Entries supplied:
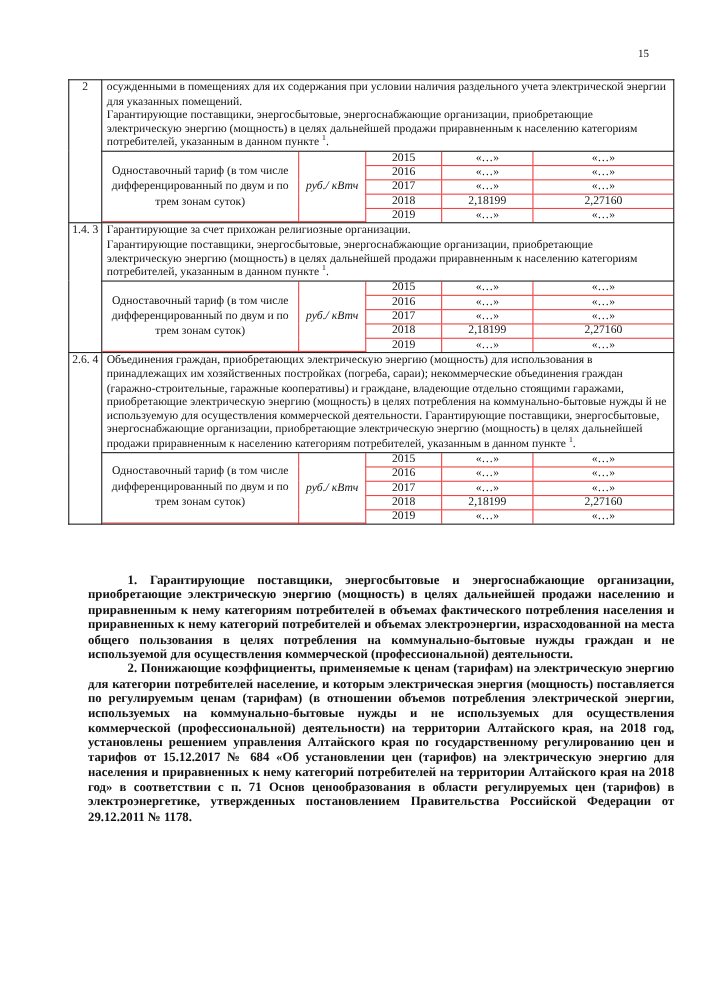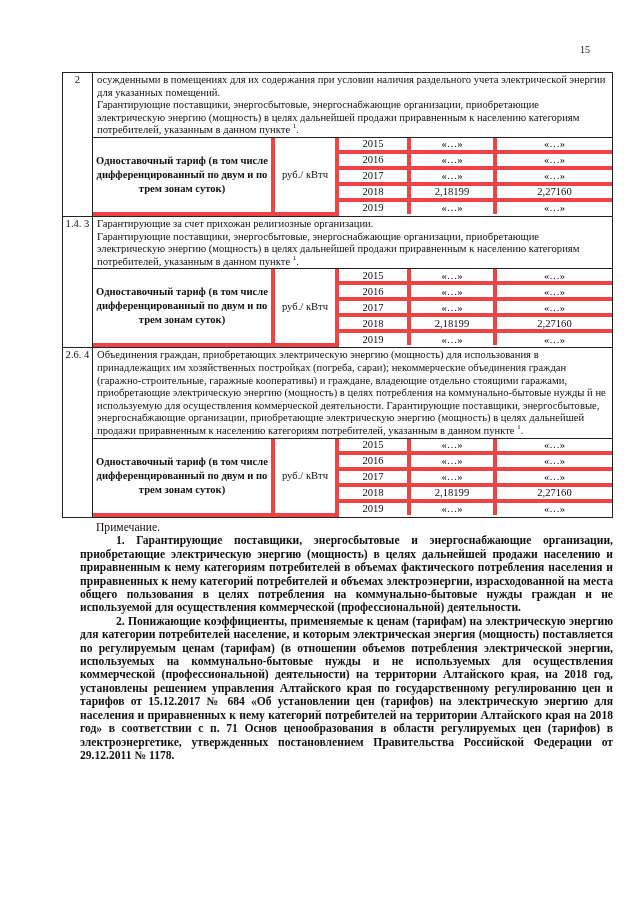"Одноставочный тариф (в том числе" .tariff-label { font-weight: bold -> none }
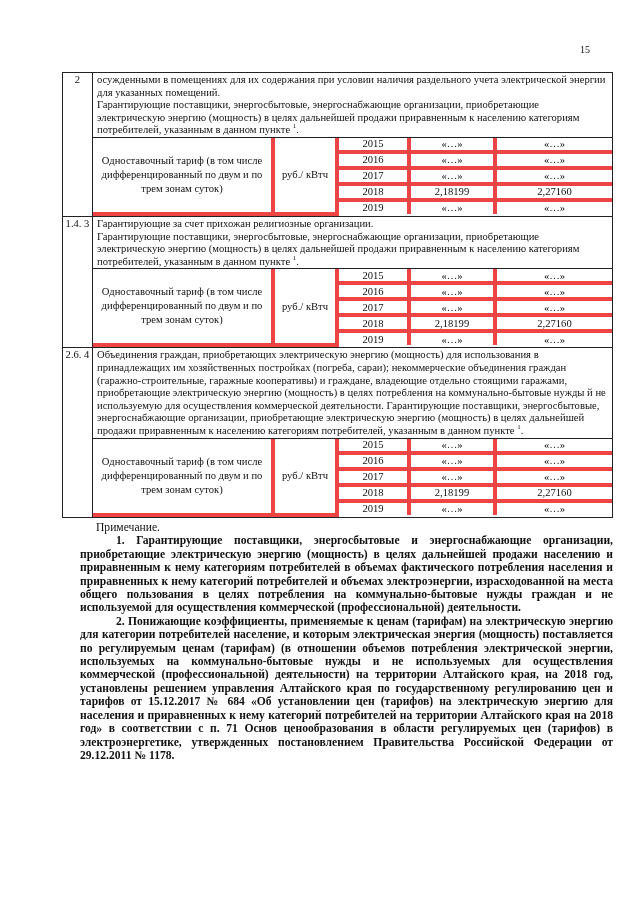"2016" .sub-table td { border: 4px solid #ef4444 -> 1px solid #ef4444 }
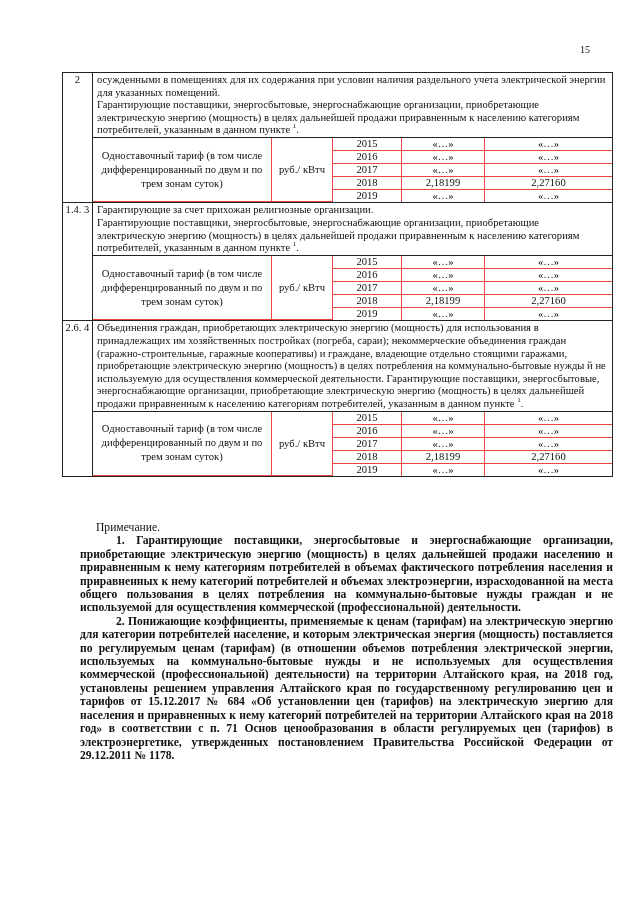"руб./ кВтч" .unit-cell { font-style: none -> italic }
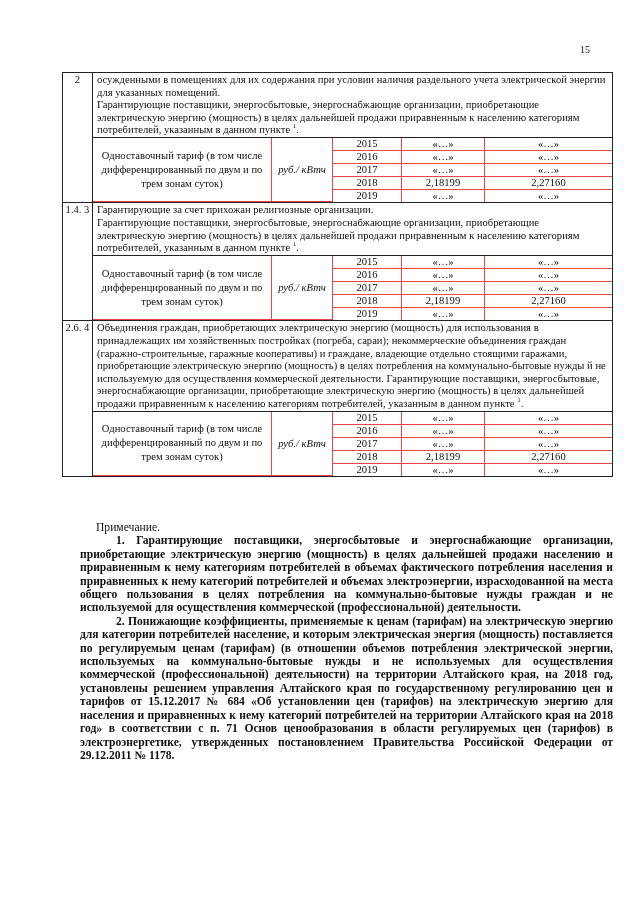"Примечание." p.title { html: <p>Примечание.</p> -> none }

* * *

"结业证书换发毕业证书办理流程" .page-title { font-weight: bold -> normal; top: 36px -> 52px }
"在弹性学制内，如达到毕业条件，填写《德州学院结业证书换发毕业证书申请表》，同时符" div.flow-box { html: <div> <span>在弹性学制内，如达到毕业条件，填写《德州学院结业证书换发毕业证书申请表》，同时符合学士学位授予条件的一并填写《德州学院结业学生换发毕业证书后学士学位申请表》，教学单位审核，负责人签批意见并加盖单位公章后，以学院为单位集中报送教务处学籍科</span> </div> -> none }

Work to complete: Only one stretch of the listing is wanted: the lines starting at the one with "тариф (в том" and ending at the one with "html: <p>Примечание.</p> ->", copied exactly and free of pictures.

Result of this task:
"Одноставочный тариф (в том числе" .tariff-label { font-weight: bold -> none }
"2016" .sub-table td { border: 4px solid #ef4444 -> 1px solid #ef4444 }
"руб./ кВтч" .unit-cell { font-style: none -> italic }
"Примечание." p.title { html: <p>Примечание.</p> -> none }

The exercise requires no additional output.